◆ ASSIGNMENT
An exact copy of all records is expected, minus the images.

User interface change data
-=-=-
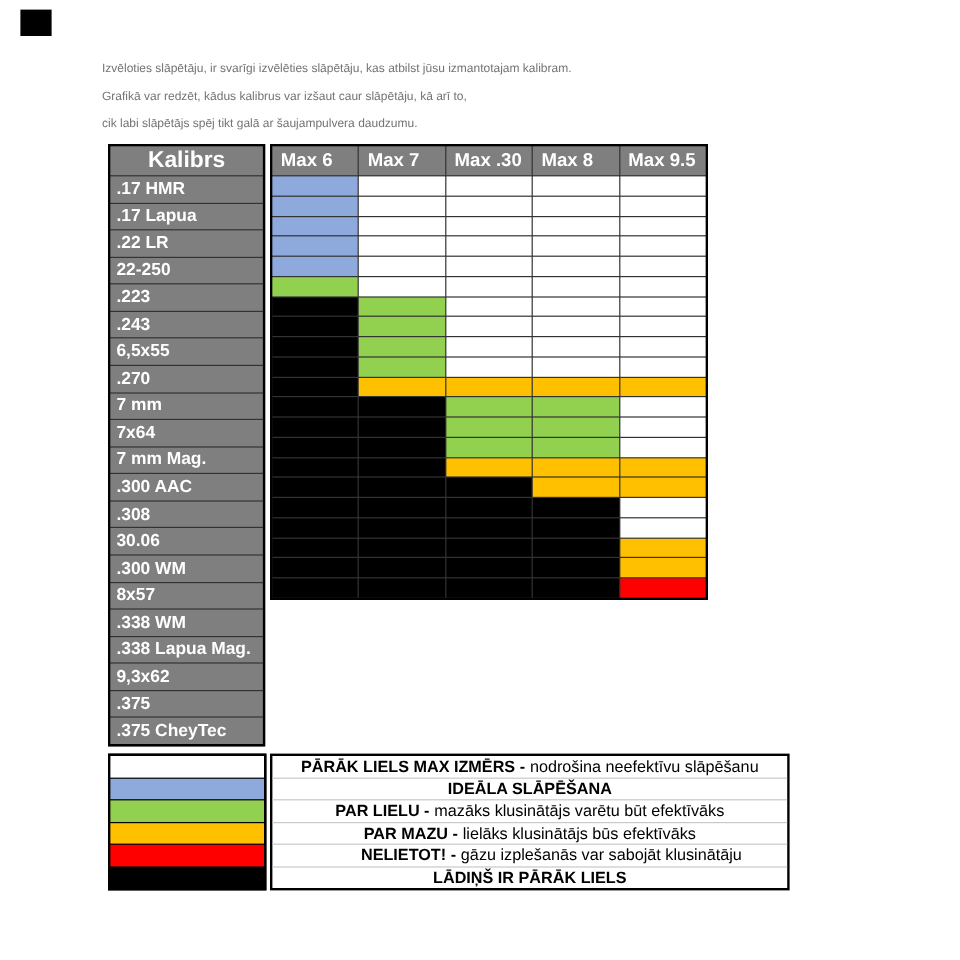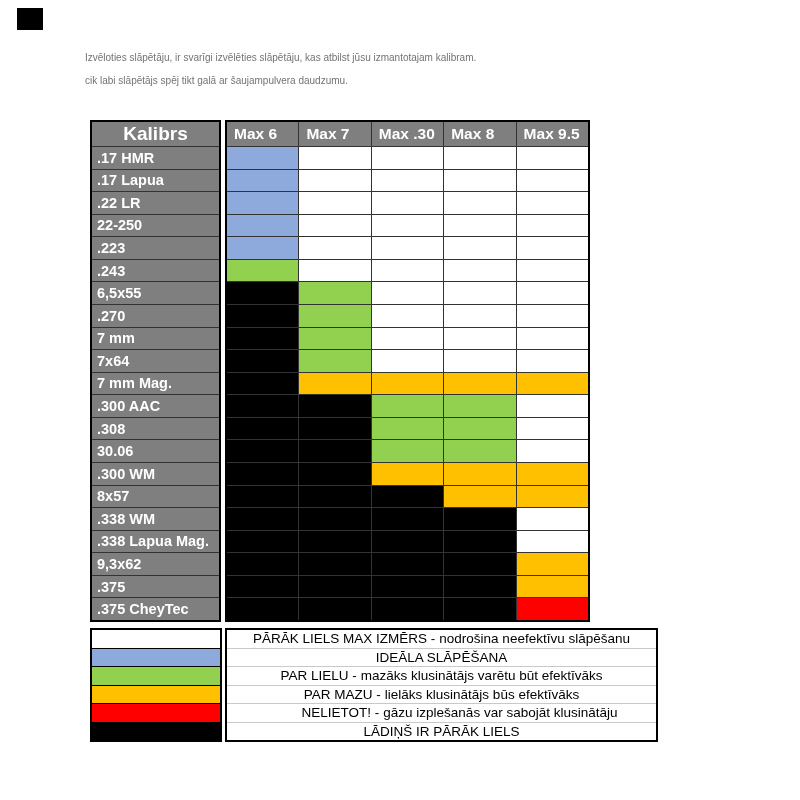"Grafikā var redzēt, kādus kalibrus" div { html: none -> <div>Grafikā var redzēt, kādus kalibrus var izšaut caur slāpētāju, kā arī to,</div> }
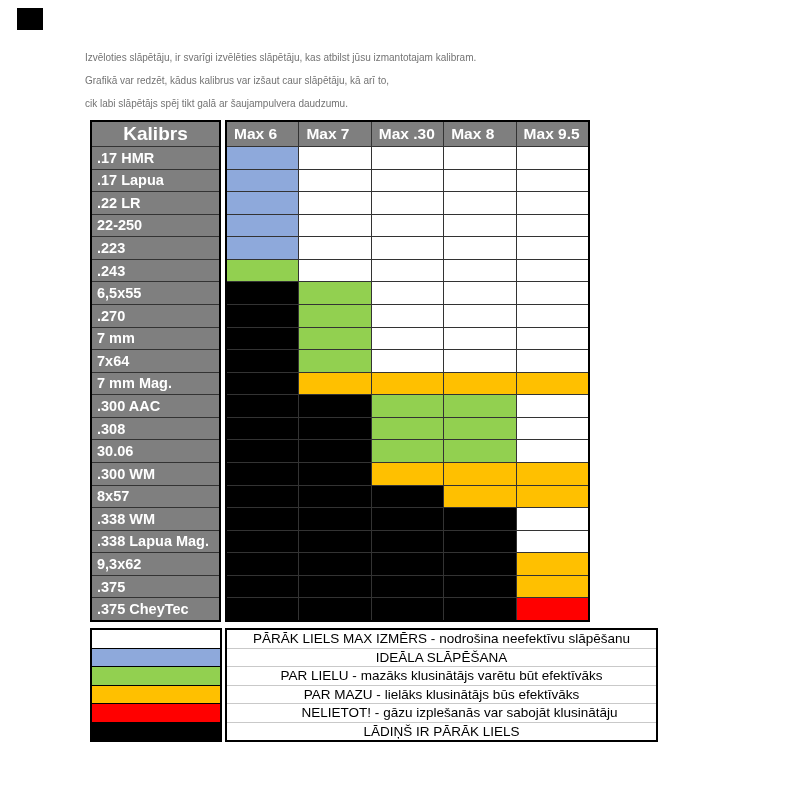"Max 6" .data-grid { height: 502px -> 380px }
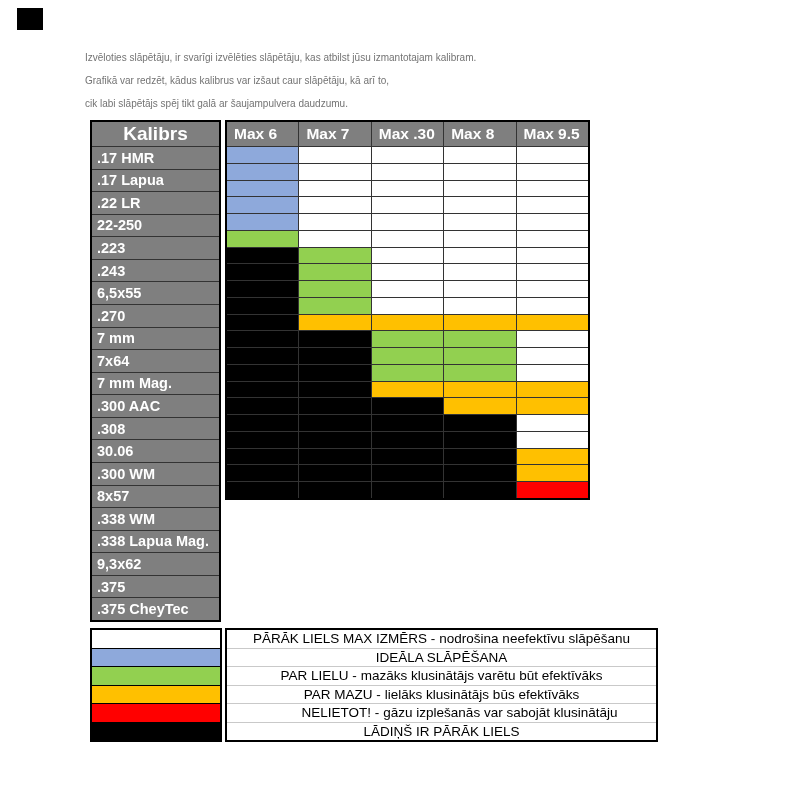"PĀRĀK LIELS MAX IZMĒRS -" .legend-row .term { font-weight: normal -> bold }
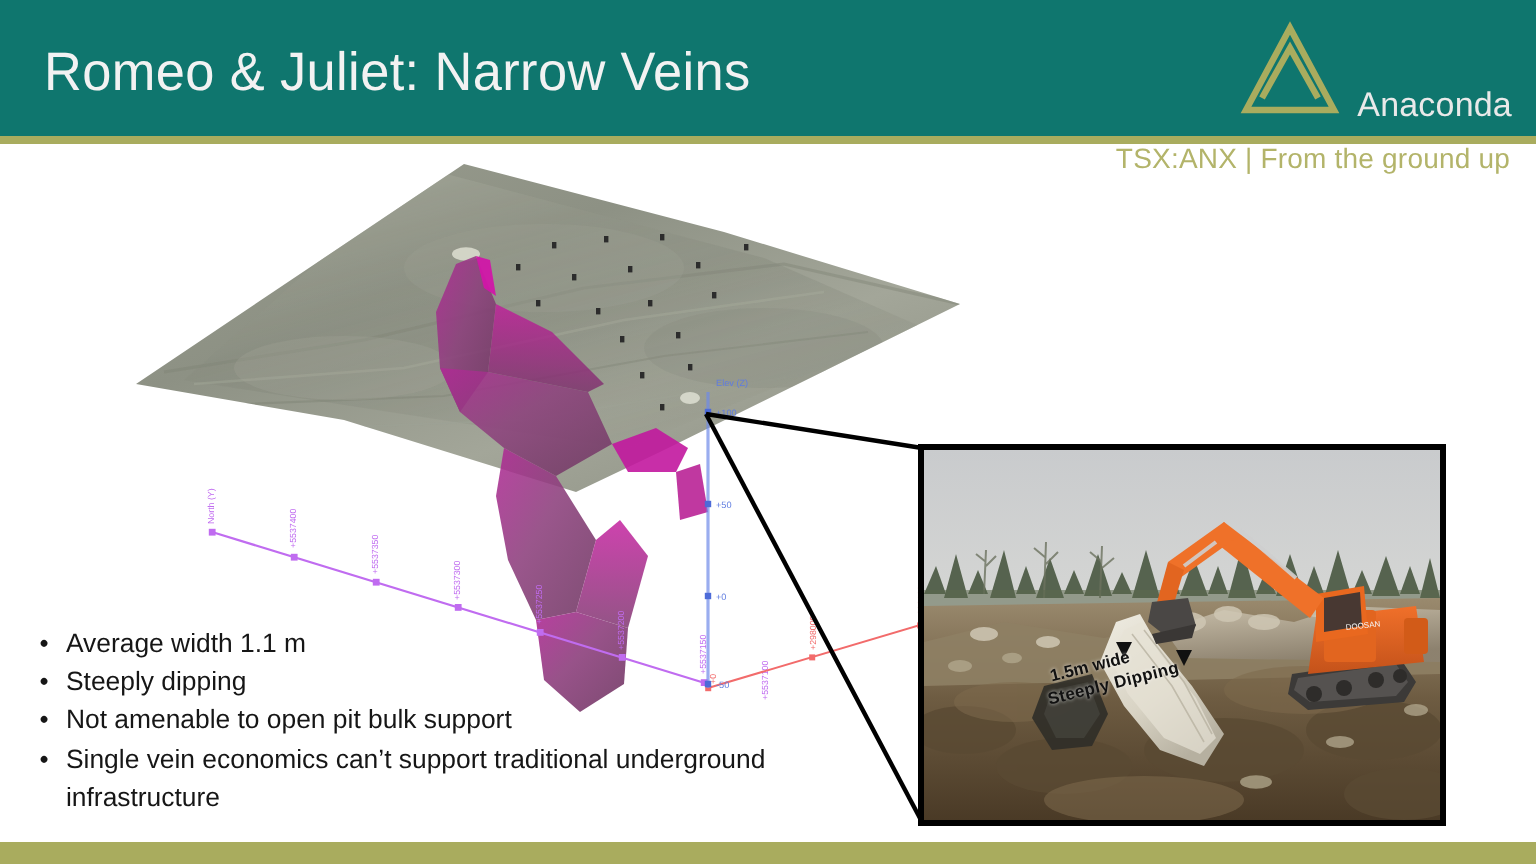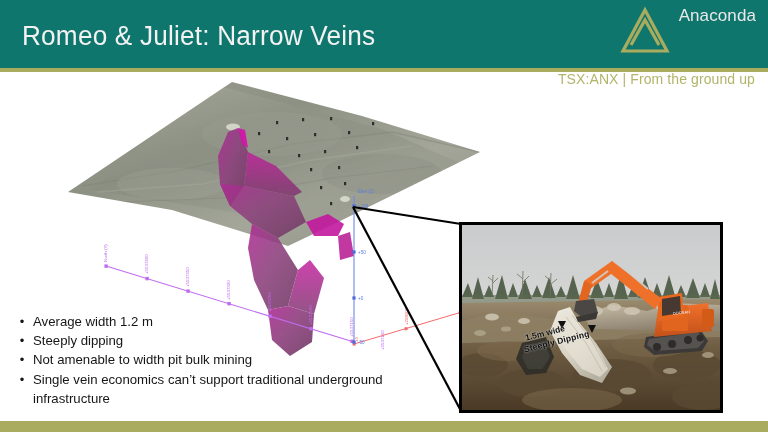"Anaconda" .logo { align-items: flex-start -> flex-end }
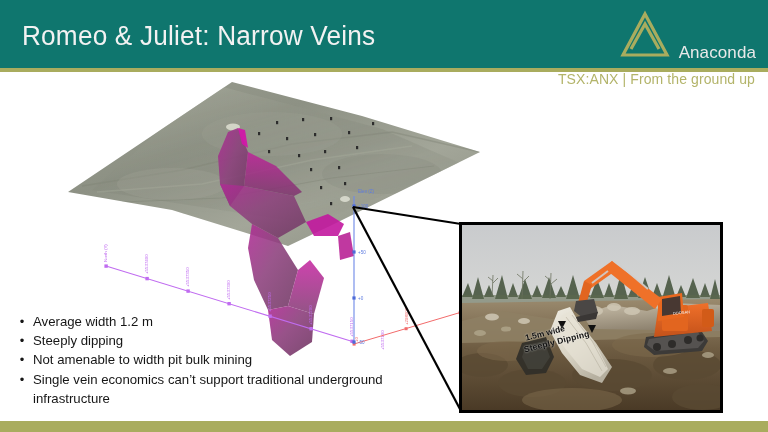"Average width 1.2 m" div.bullet-text { text: 1.2 -> 1.1 }
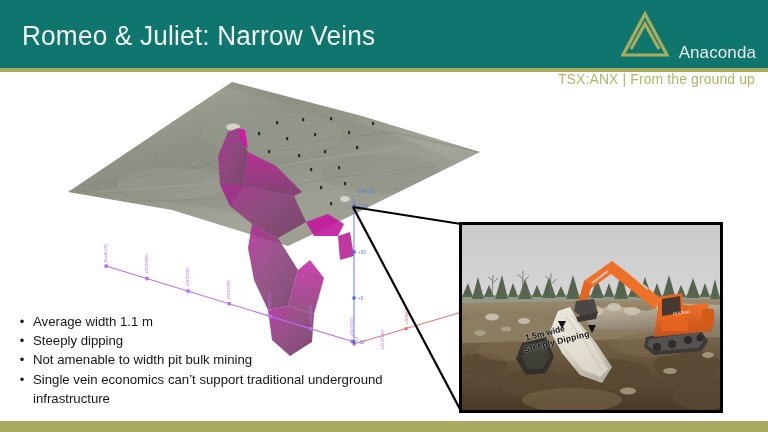"Not amenable to width pit" div.bullet-text { text: width pit bulk mining -> open pit bulk support }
-=-=-
◆ RESPONSE TO THE TASK
"Grafikā var redzēt, kādus kalibrus" div { html: none -> <div>Grafikā var redzēt, kādus kalibrus var izšaut caur slāpētāju, kā arī to,</div> }
"Max 6" .data-grid { height: 502px -> 380px }
"PĀRĀK LIELS MAX IZMĒRS -" .legend-row .term { font-weight: normal -> bold }
"Anaconda" .logo { align-items: flex-start -> flex-end }
"Average width 1.2 m" div.bullet-text { text: 1.2 -> 1.1 }
"Not amenable to width pit" div.bullet-text { text: width pit bulk mining -> open pit bulk support }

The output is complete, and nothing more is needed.